The Archaeological Museum of Karpathos is housed in the western wing of the Eparchiion, which is a building complex from the period of Italian rule.
In the first room, there is an introduction to the exhibition with the help of a chronological-historical diagram and a projection of slides with the monuments of the island. The prehistoric section includes a few Neolithic finds (obsidian blades, shells and a cast of a stone figurine of a female deity, now in the British Museum), finds from a Minoan farmhouse in southern Karpathos, finds from a recent excavation at the Minoan/Mycenaean settlement of Pigadia, in which three ceramic kilns, a burial ensemble from the necropolis of the settlement, as well as a representation of a tomb of the HY IIIA/IIIB era from the Archeological Museum's Vonies were discovered.

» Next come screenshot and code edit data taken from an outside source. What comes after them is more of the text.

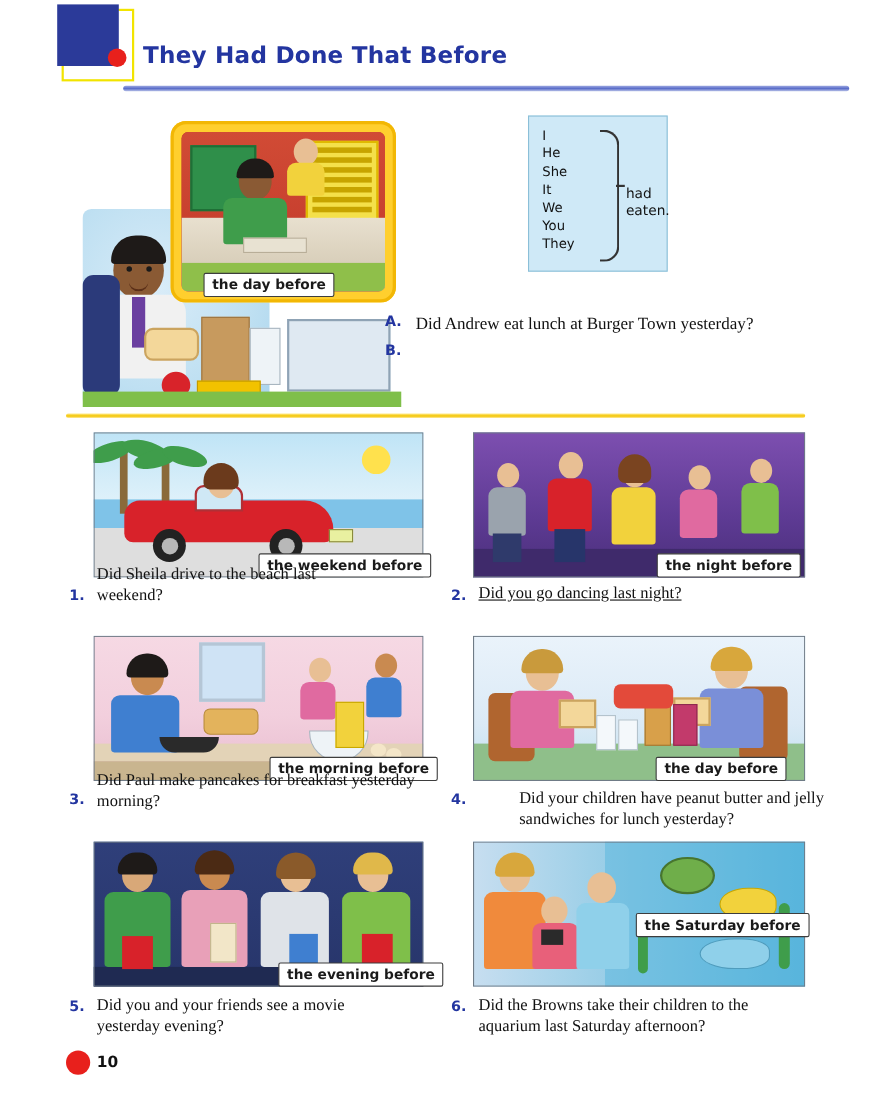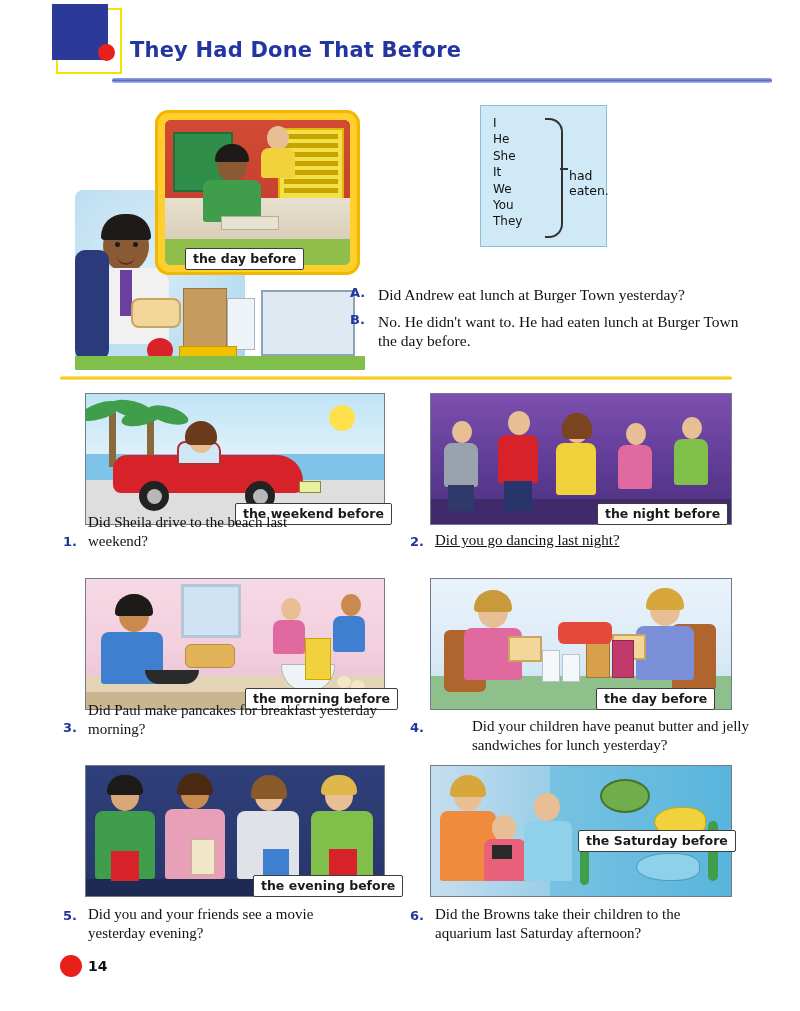--- a/index.html
+++ b/index.html
@@ -324,7 +324,6 @@
   </div>
   <div class="dlg-row">
     <span class="dlg-label">B.</span>
-    <div class="dlg-text" style="width:370px;">No.  He didn't want to.  He had eaten lunch at Burger Town the day before.</div>
   </div>
 </div>
 

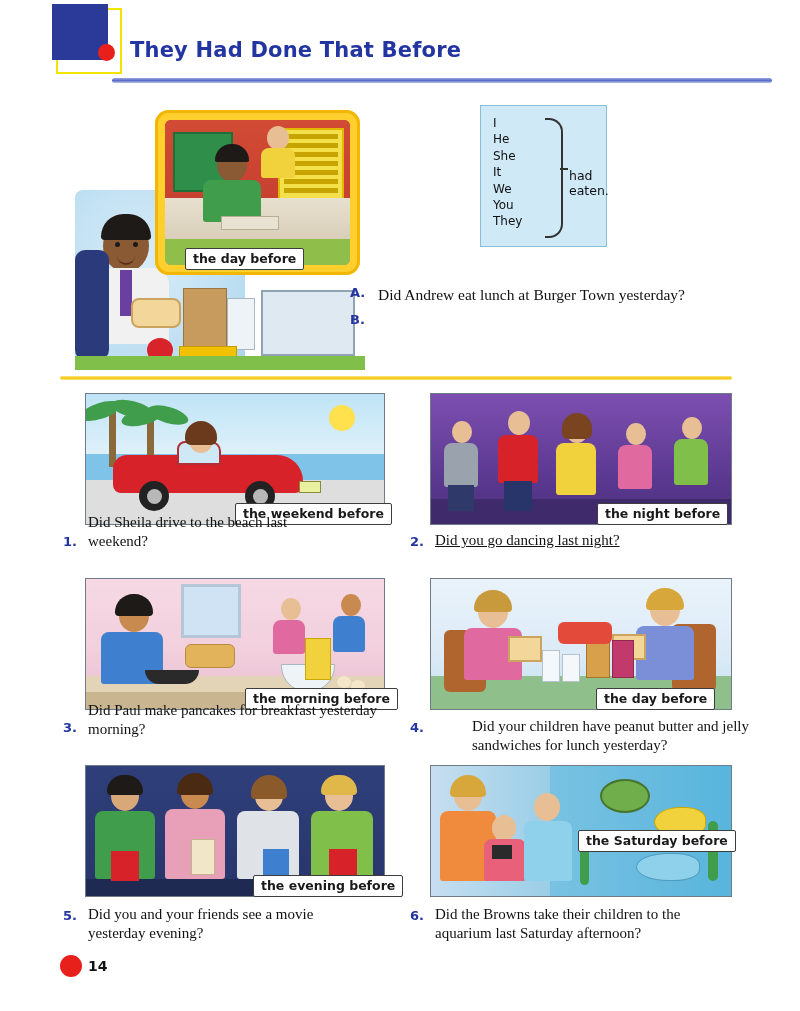--- a/index.html
+++ b/index.html
@@ -471,6 +471,6 @@
 <div class="ex-text" style="left:435px; top:905px; width:300px;">Did the Browns take their children to the aquarium last Saturday afternoon?</div>
 
 <div class="footer-dot"></div>
-<div class="page-number">14</div>
+<div class="page-number">10</div>
 
 </body></html>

On the occasion of the exhibits, the agricultural economy and life, commercial and cultural contacts, craft activity, daily life and burial customs and beliefs are commented on.

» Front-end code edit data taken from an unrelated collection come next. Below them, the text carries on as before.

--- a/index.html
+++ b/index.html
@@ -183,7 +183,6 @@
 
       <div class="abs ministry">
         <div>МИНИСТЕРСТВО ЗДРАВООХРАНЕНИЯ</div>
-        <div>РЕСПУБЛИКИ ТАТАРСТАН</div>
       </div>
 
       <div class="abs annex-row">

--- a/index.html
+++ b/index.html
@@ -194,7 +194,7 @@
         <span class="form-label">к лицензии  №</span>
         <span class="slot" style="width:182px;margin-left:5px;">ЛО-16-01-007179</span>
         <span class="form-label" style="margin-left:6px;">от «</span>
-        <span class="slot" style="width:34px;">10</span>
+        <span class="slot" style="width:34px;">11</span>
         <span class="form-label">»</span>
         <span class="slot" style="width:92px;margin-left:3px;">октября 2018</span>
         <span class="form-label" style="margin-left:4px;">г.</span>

In the second section, of historical times, the exhibits are distributed geographically in the three ancient cities of the island, Karpathos (probably in today's Aperi), Arkesia and Vrykounda, and in Potidaion, today's Pigadia, a port and territorial annex during Hellenistic times of the city of Karpathos. The exhibits (mainly Hellenistic vases, parts of geometric vases and a classical burial ensemble from Aperi, a few sculptures from Pigadia, a model of the Roman reservoir at Ria tou Lefkos) are accompanied by texts referring to the history of the island, the topography of the ancient cities , as well as in important historical inscriptions of Karpathos.

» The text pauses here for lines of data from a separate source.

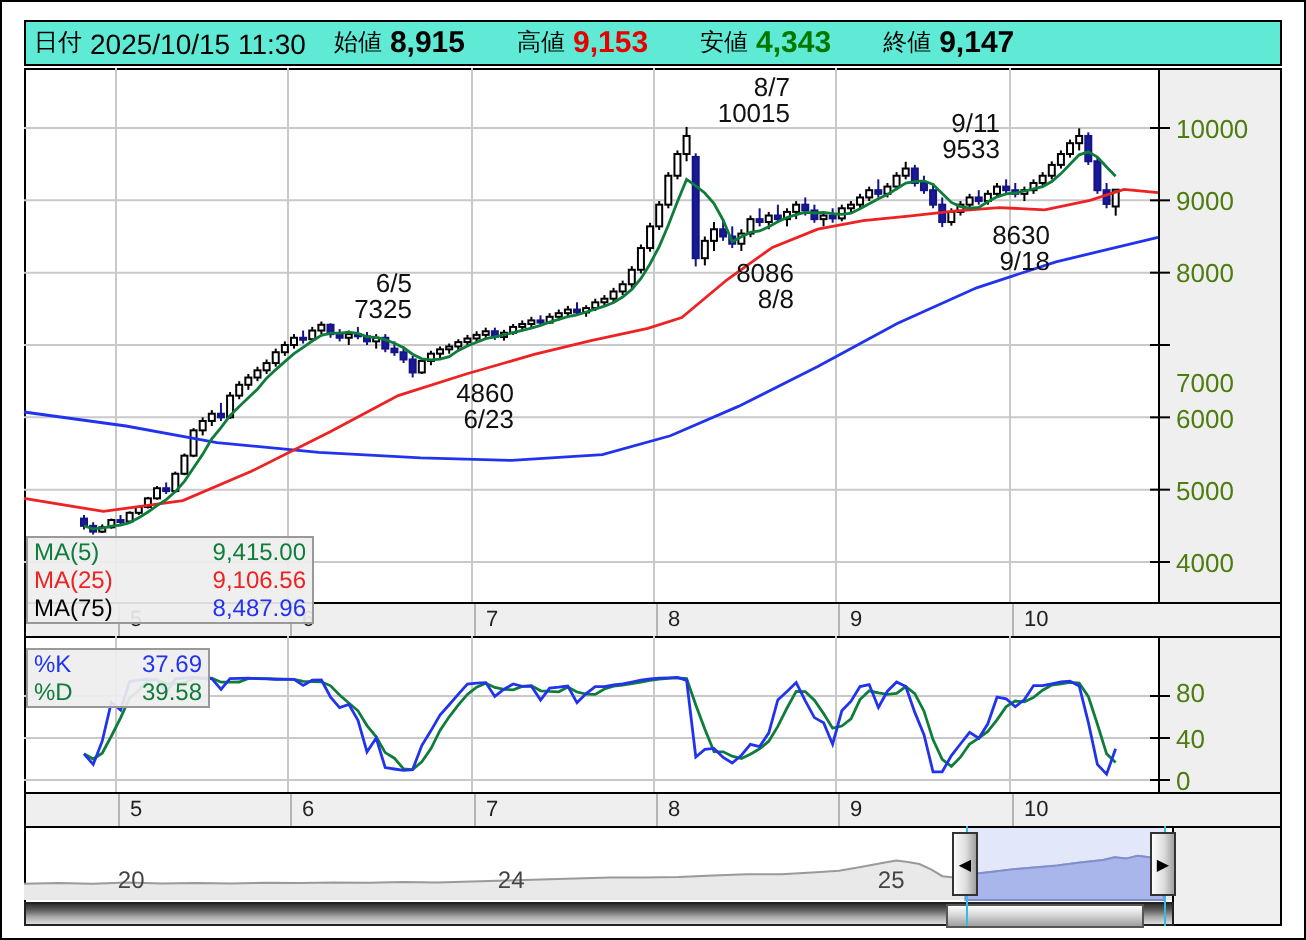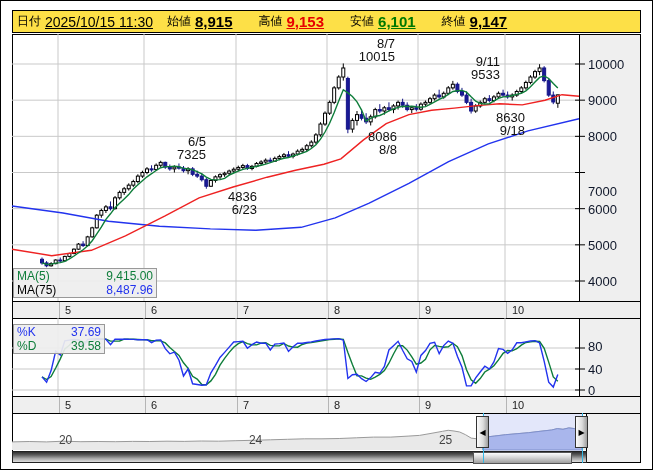--- a/index.html
+++ b/index.html
@@ -6,7 +6,7 @@
   #app{position:relative;width:653px;height:470px;background:#fff;border:1px solid #000;
        font-family:"Liberation Sans","DejaVu Sans",sans-serif;overflow:hidden;box-sizing:border-box;}
   .panel{position:absolute;box-sizing:border-box;border:1px solid #000;}
-  #quote-header{left:11px;top:9px;width:629px;height:23px;background:#fde047;display:flex;
+  #quote-header{left:11px;top:9px;width:629px;height:23px;background:#5eead4;display:flex;
        align-items:center;padding-left:4px;}
   #quote-header .lbl{font-size:12px;color:#000;margin-right:4px;white-space:nowrap;}
   .val{font-size:15px;font-weight:bold;color:#000;white-space:nowrap;text-decoration:underline;}

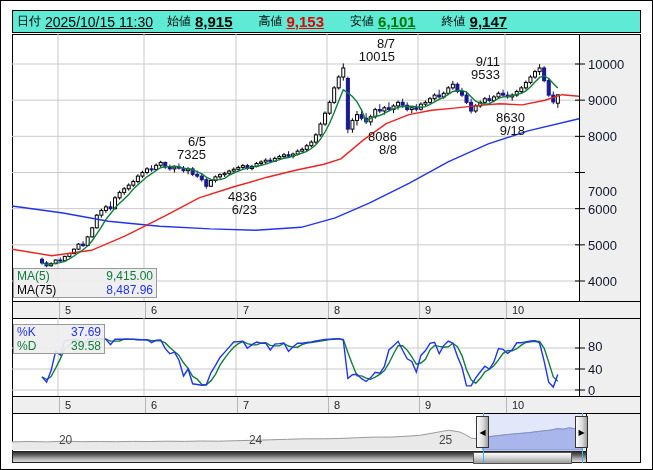--- a/index.html
+++ b/index.html
@@ -9,7 +9,7 @@
   #quote-header{left:11px;top:9px;width:629px;height:23px;background:#5eead4;display:flex;
        align-items:center;padding-left:4px;}
   #quote-header .lbl{font-size:12px;color:#000;margin-right:4px;white-space:nowrap;}
-  .val{font-size:15px;font-weight:bold;color:#000;white-space:nowrap;text-decoration:underline;}
+  .val{font-size:15px;font-weight:bold;color:#000;white-space:nowrap;}
   #header-date-value{font-size:14px;font-weight:normal;margin-right:14px;}
   .gap{margin-right:26px;}
   .val.red{color:#e60000;}

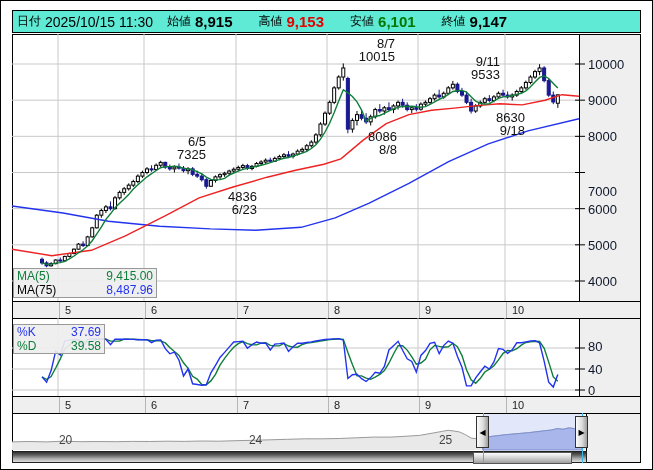--- a/index.html
+++ b/index.html
@@ -54,7 +54,7 @@
     <span class="lbl">高値</span>
     <span class="val red gap">9,153</span>
     <span class="lbl">安値</span>
-    <span class="val green gap">6,101</span>
+    <span class="val green gap">4,343</span>
     <span class="lbl">終値</span>
     <span class="val">9,147</span>
   </div>

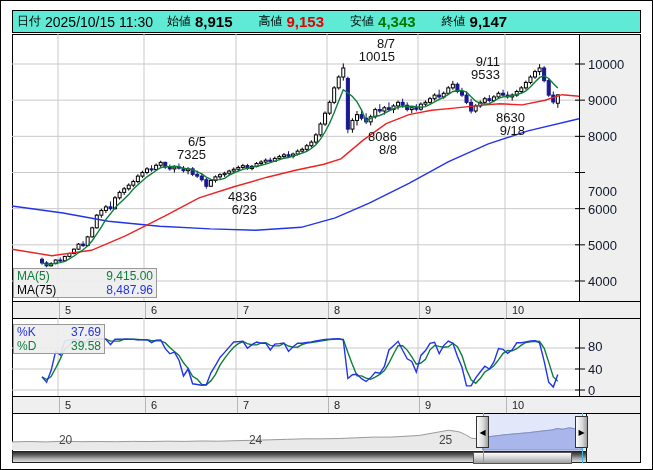--- a/index.html
+++ b/index.html
@@ -27,7 +27,7 @@
   #scroll-thumb{position:absolute;top:0;height:10px;border:1px solid #555;
        background:linear-gradient(180deg,#fdfdfd 0%,#d6d6d6 45%,#9e9e9e 100%);}
   #chart-svg{position:absolute;left:0;top:0;z-index:2;pointer-events:none;}
-  .axis-label{position:absolute;font-size:13px;color:#0f172a;z-index:3;}
+  .axis-label{position:absolute;font-size:13px;color:#4d7c0f;z-index:3;}
   .strip-label{position:absolute;top:2px;font-size:11px;color:#222;z-index:3;}
   .strip-tick{position:absolute;top:0;width:1px;height:100%;background:#b5b5b5;}
   .legend{position:absolute;z-index:4;background:rgba(238,238,238,0.92);border:1px solid #999;

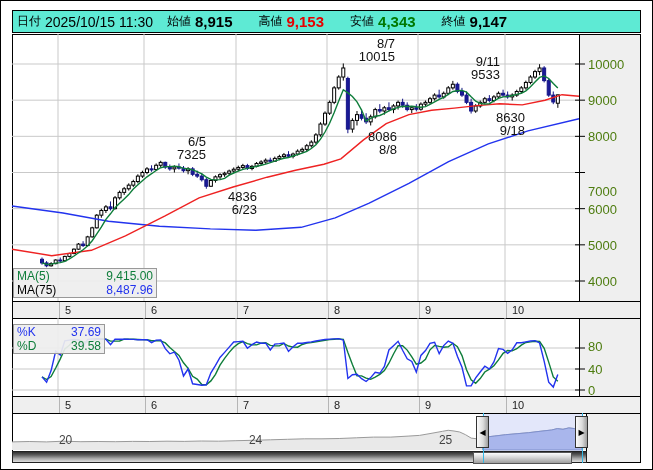--- a/index.html
+++ b/index.html
@@ -651,7 +651,7 @@
       <div class="">7325</div>
     </div>
     <div class="annotation" style="left: 172px; top: 189px;">
-      <div class="">4836</div>
+      <div class="">4860</div>
       <div class="">6/23</div>
     </div>
     <div class="annotation" style="left: 310px; top: 36px;">

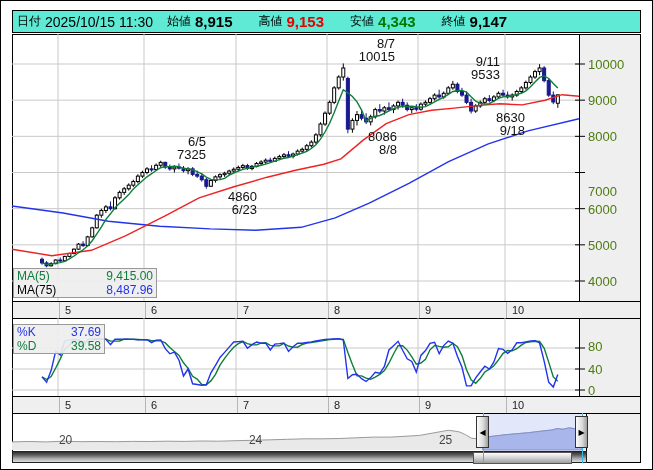--- a/index.html
+++ b/index.html
@@ -623,6 +623,10 @@
         <div class="v" style="color: rgb(14, 125, 58);">9,415.00</div>
       </div>
       <div class="row">
+        <div class="l" style="color: rgb(238, 34, 34);">MA(25)</div>
+        <div class="v" style="color: rgb(238, 34, 34);">9,106.56</div>
+      </div>
+      <div class="row">
         <div class="l" style="color: #000000;">MA(75)</div>
         <div class="v" style="color: rgb(34, 51, 238);">8,487.96</div>
       </div>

The last section includes representative findings from the early Christian basilicas and settlements of Karpathos (pots, amphorae, coins, architectural members, projection of slides with mosaic floors), with the help of which the economic and artistic flourishing of the island during this period will be highlighted. Reference to Byzantine Karpathos is made with the display of the rare non-pictorial churches of Olympus (8th-9th c.) and with the exhibition, in an artificial alcove, of a fresco depicting Deisis from the 13th c. The picture is complemented by historical facts about the time when the island belonged to the Kornaris (14th-16th centuries), piracy, the topography of the island, as depicted in maps of travelers from the 15th and 16th centuries.